X[row[:, np.newaxis], col]


# Here, each row value is matched with each column vector, exactly as we saw in broadcasting of arithmetic operations.
# For example:

# In[8]:


row[:, np.newaxis] * col


# It is always important to remember with fancy indexing that the return value reflects the *broadcasted shape of the indices*, rather than the shape of the array being indexed.

# ## Combined Indexing
# 
# For even more powerful operations, fancy indexing can be combined with the other indexing schemes we've seen. For example, given the array `X`:

# In[9]:


print(X)


# We can combine fancy and simple indices:

# In[10]:


X[2, [2, 0, 1]]


# We can also combine fancy indexing with slicing:

# In[11]:


X[1:, [2, 0, 1]]


# And we can combine fancy indexing with masking:

# In[12]:


mask = np.array([True, False, True, False])
X[row[:, np.newaxis], mask]


# All of these indexing options combined lead to a very flexible set of operations for efficiently accessing and modifying array values.

# ## Example: Selecting Random Points
# 
# One common use of fancy indexing is the selection of subsets of rows from a matrix.
# For example, we might have an $N$ by $D$ matrix representing $N$ points in $D$ dimensions, such as the following points drawn from a two-dimensional normal distribution:

# In[13]:


mean = [0, 0]
cov = [[1, 2],
       [2, 5]]
X = rng.multivariate_normal(mean, cov, 100)
X.shape


# Using the plotting tools we will discuss in [Introduction to Matplotlib](04.00-Introduction-To-Matplotlib.ipynb), we can visualize these points as a scatter plot (see the following figure):

# In[14]:


get_ipython().run_line_magic('matplotlib', 'inline')
import matplotlib.pyplot as plt
plt.style.use('seaborn-whitegrid')

plt.scatter(X[:, 0], X[:, 1]);


# Let's use fancy indexing to select 20 random points. We'll do this by first choosing 20 random indices with no repeats, and using these indices to select a portion of the original array:

# In[15]:


indices = np.random.choice(X.shape[0], 20, replace=False)
indices


# In[16]:


selection = X[indices]  # fancy indexing here
selection.shape


# Now to see which points were selected, let's overplot large circles at the locations of the selected points (see the following figure):

# In[17]:


plt.scatter(X[:, 0], X[:, 1], alpha=0.3)
plt.scatter(selection[:, 0], selection[:, 1],
            facecolor='none', edgecolor='black', s=200);


# This sort of strategy is often used to quickly partition datasets, as is often needed in train/test splitting for validation of statistical models (see [Hyperparameters and Model Validation](05.03-Hyperparameters-and-Model-Validation.ipynb)), and in sampling approaches to answering statistical questions.

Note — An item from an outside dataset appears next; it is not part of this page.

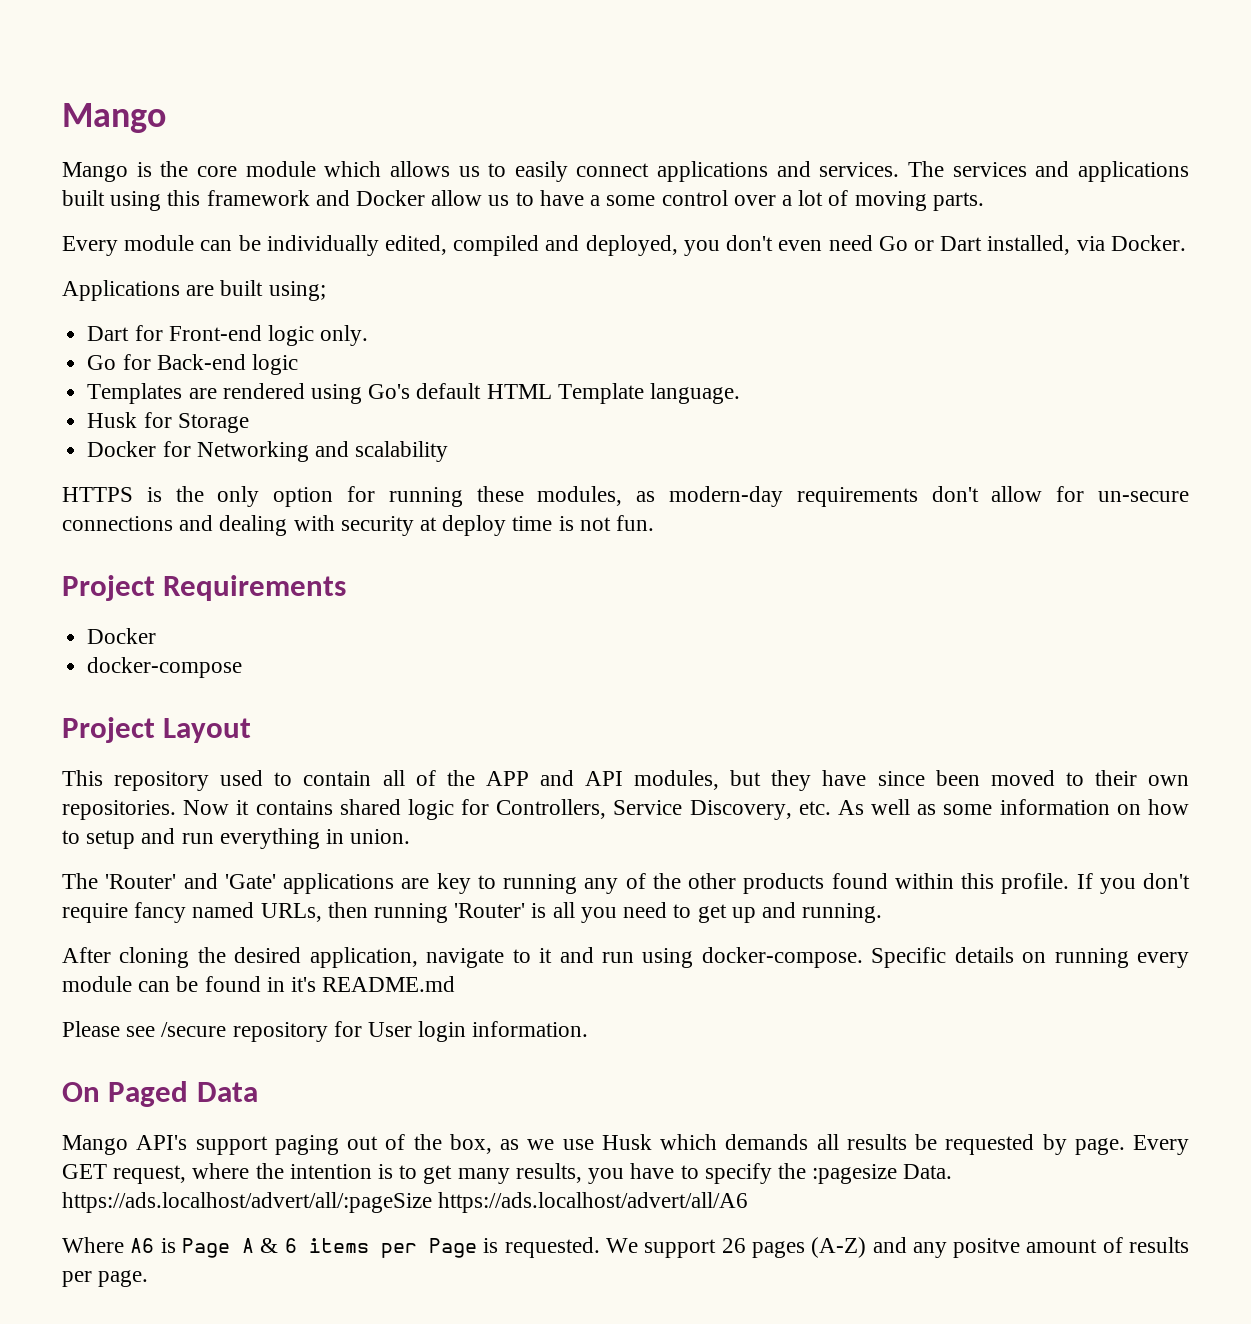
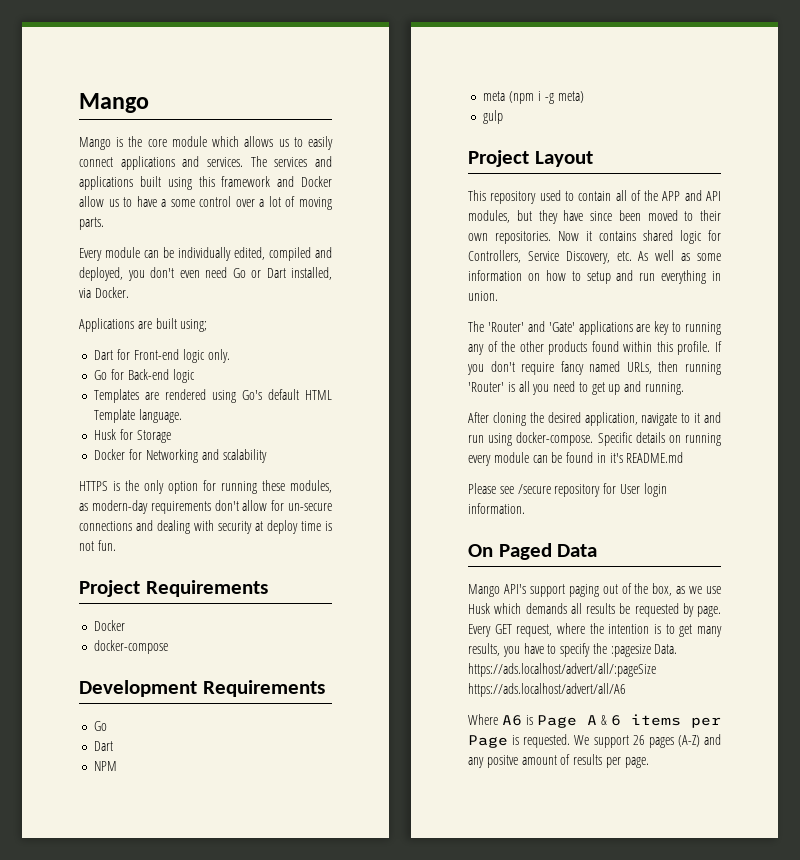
(243, 667) none -> [79,680,325,697] [94,721,108,731] [94,741,114,751] [94,761,118,771] [483,91,584,104] [483,110,504,124] // Development Requirements // Go // Dart // NPM // meta (npm i -g meta) // gulp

# ## Modifying Values with Fancy Indexing
# 
# Just as fancy indexing can be used to access parts of an array, it can also be used to modify parts of an array.
# For example, imagine we have an array of indices and we'd like to set the corresponding items in an array to some value:

# In[18]:


x = np.arange(10)
i = np.array([2, 1, 8, 4])
x[i] = 99
print(x)


# We can use any assignment-type operator for this. For example:

# In[19]:


x[i] -= 10
print(x)


# Notice, though, that repeated indices with these operations can cause some potentially unexpected results. Consider the following:

# In[20]:


x = np.zeros(10)
x[[0, 0]] = [4, 6]
print(x)


# Where did the 4 go? This operation first assigns `x[0] = 4`, followed by `x[0] = 6`.
# The result, of course, is that `x[0]` contains the value 6.
# 
# Fair enough, but consider this operation:

# In[21]:


i = [2, 3, 3, 4, 4, 4]
x[i] += 1
x


# You might expect that `x[3]` would contain the value 2 and `x[4]` would contain the value 3, as this is how many times each index is repeated. Why is this not the case?
# Conceptually, this is because `x[i] += 1` is meant as a shorthand of `x[i] = x[i] + 1`. `x[i] + 1` is evaluated, and then the result is assigned to the indices in `x`.
# With this in mind, it is not the augmentation that happens multiple times, but the assignment, which leads to the rather nonintuitive results.
# 
# So what if you want the other behavior where the operation is repeated? For this, you can use the `at` method of ufuncs and do the following:

# In[22]:


x = np.zeros(10)
np.add.at(x, i, 1)
print(x)


# The `at` method does an in-place application of the given operator at the specified indices (here, `i`) with the specified value (here, 1).
# Another method that is similar in spirit is the `reduceat` method of ufuncs, which you can read about in the [NumPy documentation](https://numpy.org/doc/stable/reference/ufuncs.html).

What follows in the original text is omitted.